There’s something to be said for how the pilots communicate during delays that should give you a sense of what’s going on. This won’t be the case across the board, but as a general rule of thumb:
- If the pilots don’t seem terribly frustrated and/or if they say maintenance is working on whatever the issue is, odds are good it’s legitimate
- If the pilots sound frustrated and/or say things like “we’re waiting to see if maintenance will sign off the plane,” “I’m not sure why they even started boarding because the plane was here overnight and still has issues,” etc. chances are good it may be part of this situation
A real life example
This weekend I flew from Miami to Charlotte roundtrip on American “mainline” (and I had connections, but they were on American Eagle).
The night before my flight from Miami to Charlotte I looked at where the plane was scheduled to come from. It was coming from Havana the night before, and I had a bad feeling. Uh oh… an American plane resting overnight in a city with frustrated mechanics (Miami).
And I was right… the plane ended up being pulled out of service, as the mechanics wouldn’t sign off on it.
On the return I felt much better. I looked at where the plane was coming from for my Charlotte to Miami flight. I thought it was coming in from Dallas, which seemed like bad news. But I also realized it only hard a short connection in Dallas, and it had rested the previous night in Fort Lauderdale. All of that is good news:
- Fort Lauderdale isn’t an airport with many American mechanics, so chances are no work was performed there
- The connections in Dallas and Charlotte were both under an hour, so chances are mechanics wouldn’t come into contact with the plane unless the pilots prompted it
Sure enough, the return flight is operating on-time.
The above is my take on the situations where mechanics seem to be playing the most games. This isn’t intended to be a definitive guide of when a maintenance issue is “legitimate” and when it isn’t. Instead it’s supposed to give you a general sense of the odds of things playing out a certain way.
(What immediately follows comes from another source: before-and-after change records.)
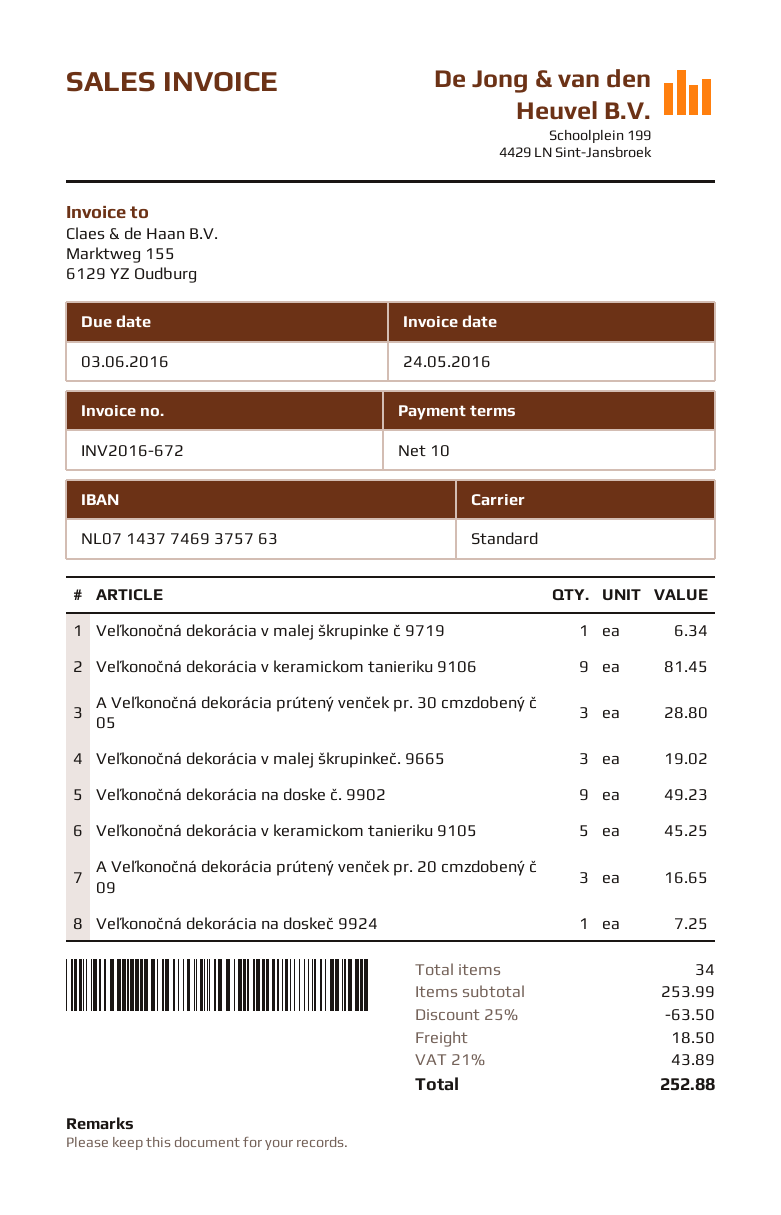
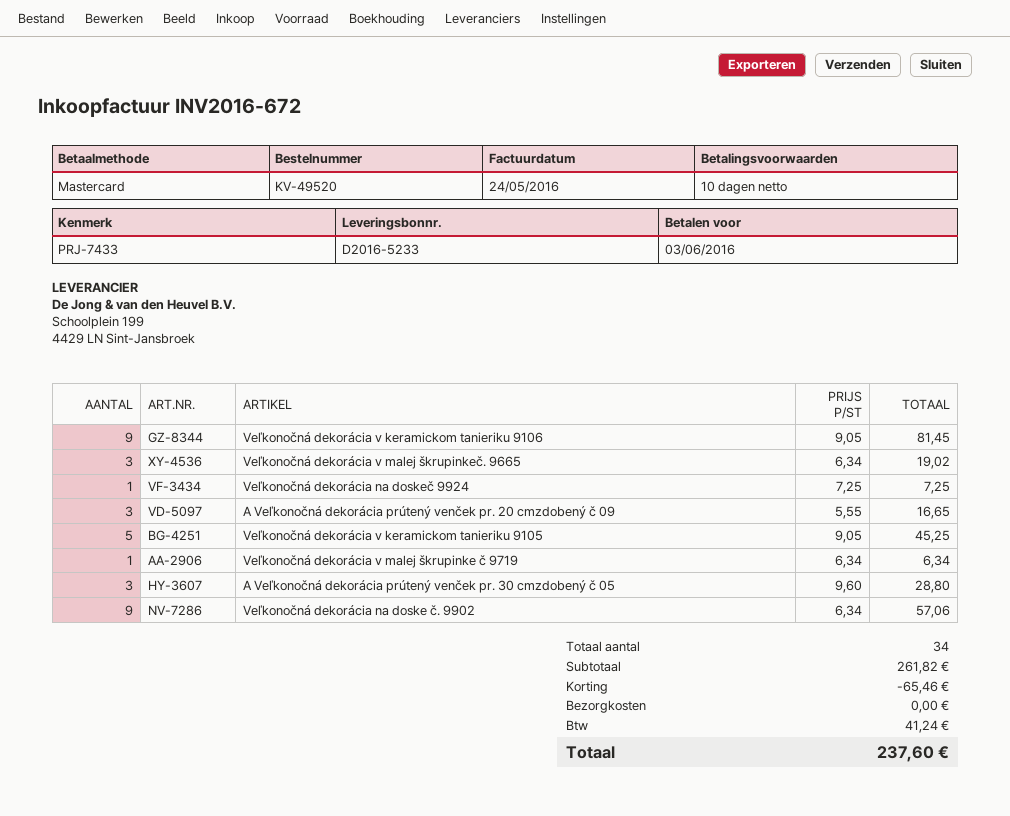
Veľkonočná dekorácia na doske č. 9902: 9 for 49.23 -> 9 for 57.06
subtotal: 253.99 -> 261.82
discount: 63.50 -> 65.46
shipping: 18.50 -> 0.00
tax: 43.89 -> 41.24
total: 252.88 -> 237.60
Are you flying American Eagle, was a maintenance issue discovered after the door closed, and/or does the plane operating your flight mostly have short connections that day? If a mechanical arises, it most likely has nothing to do with this dispute.
Are you flying American mainline, was a maintenance issue discovered before boarding even started, are mechanics not signing off on the plane, and/or did the plane overnight at a legacy American hub? There is a decent chance it may have to do with American’s labor dispute.
I don’t recommend judging based on any of the above points individually, but a combination of several factors should give you a general sense of the situation.
Anyone have any other experiences to share regarding American mechanicals lately?